Evan Coyne Maloney (born October 27, 1972), is an American documentary filmmaker, the editor of the website Brain Terminal and a video blogger. A New York Sun profile in 2005 said that Maloney "may very well be America’s most promising conservative documentary filmmaker."[1] He has been described as the conservative answer to Michael Moore.[1][2][3]
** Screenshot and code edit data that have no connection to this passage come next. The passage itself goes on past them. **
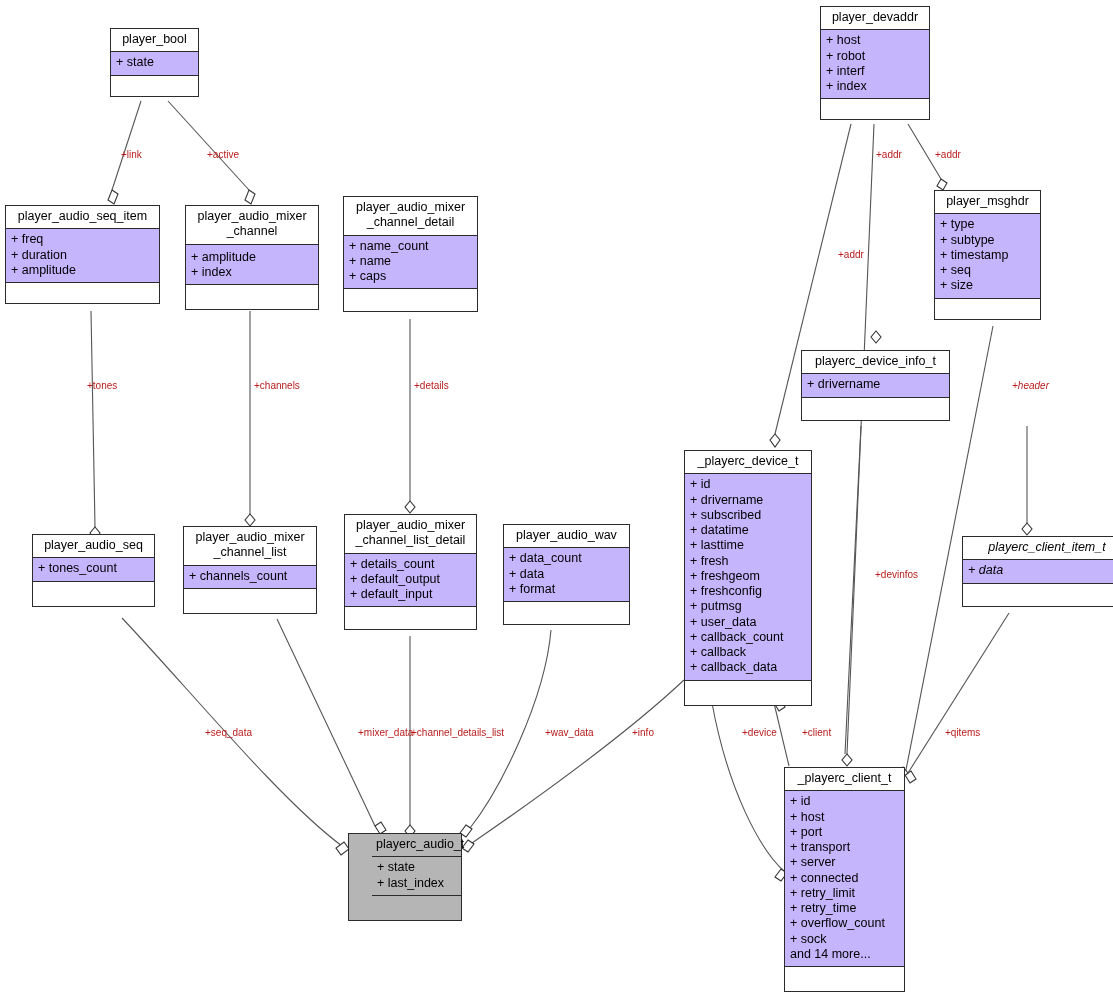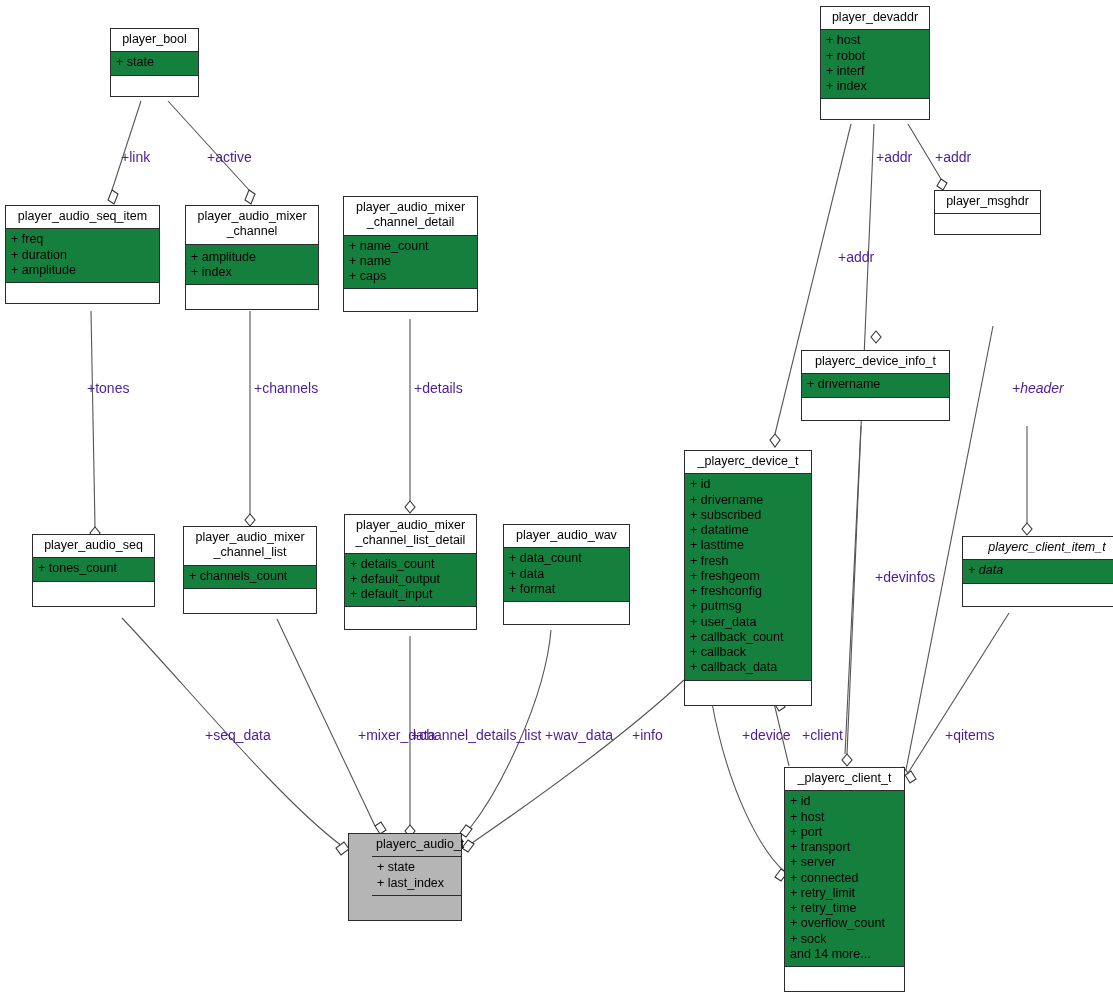"+ host" .cls-attrs { background: #15803d -> #c4b5fd }
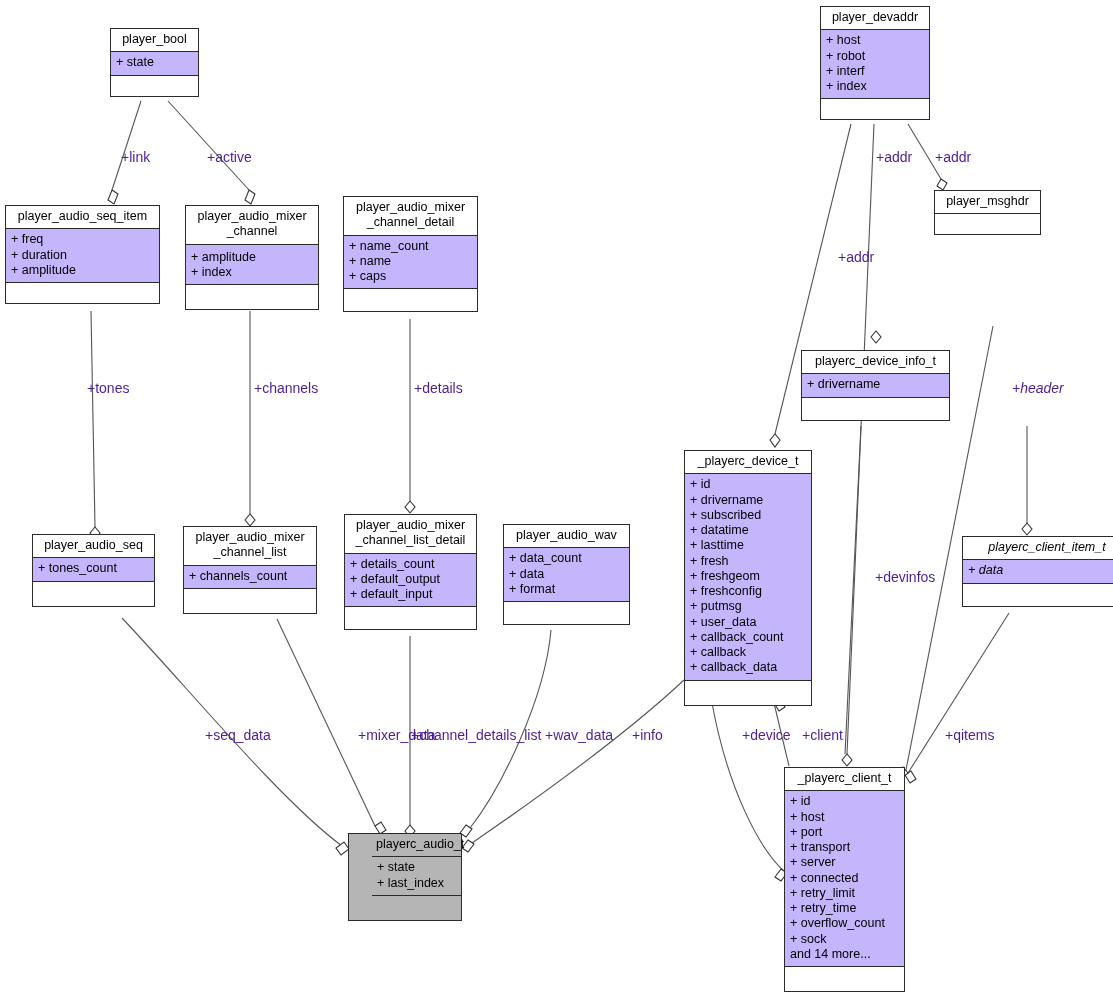"+link" .edge-label { color: #4c1d95 -> #b91c1c; font-size: 14px -> 10px }
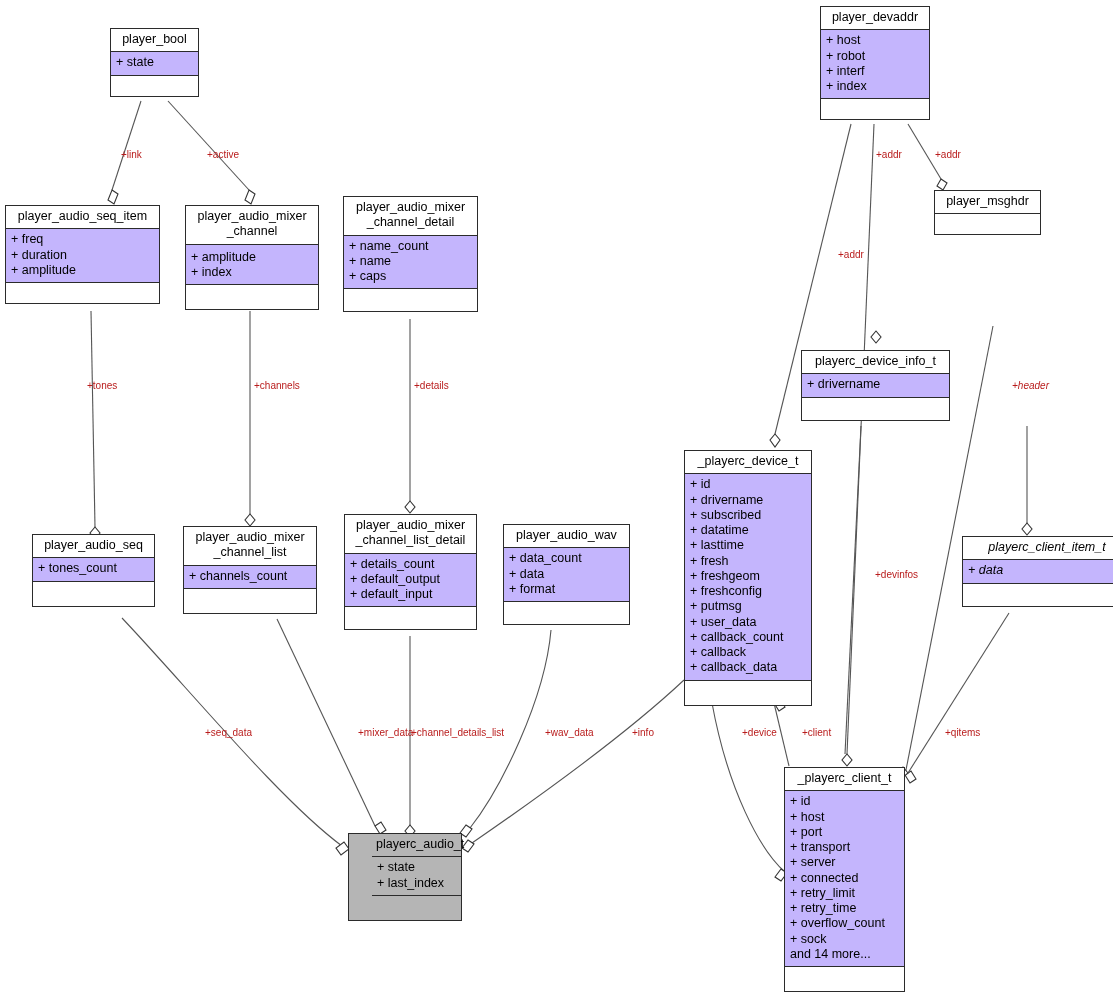"+ type" div.cls-attrs { html: none -> <div> <div>+ type</div> <div>+ subtype</div> <div>+ timestamp</div> <div>+ seq</div> <div>+ size</div> </div> }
Early life and education[edit]

"Shortly after his tenth birthday," according to Maloney's biography on his own website, Brain Terminal, he "was introduced to his two main passions: politics and technology." Politics was the subject of family dinner-table discussions, and his parents were liberal, so he handed out flyers in Manhattan for Walter Mondale's presidential campaign. Talk radio, however, introduced him to conservative ideas, and when Maloney, as a student at JHS 167, had to give a classroom presentation on nuclear weapons, he rejected "the propaganda propagated in schools... that President Reagan was going to drive us headlong into nuclear war," knowing "viscerally that our weapons protected our country and helped keep the peace."[4] In an interview with the New York Sun, Maloney described that incident in this way: when delivering a classroom presentation "about the danger of nuclear weapons," he "realized I didn’t believe a word I was saying."[1] In 1989 he volunteered on Rudolph Giuliani's mayoral campaign.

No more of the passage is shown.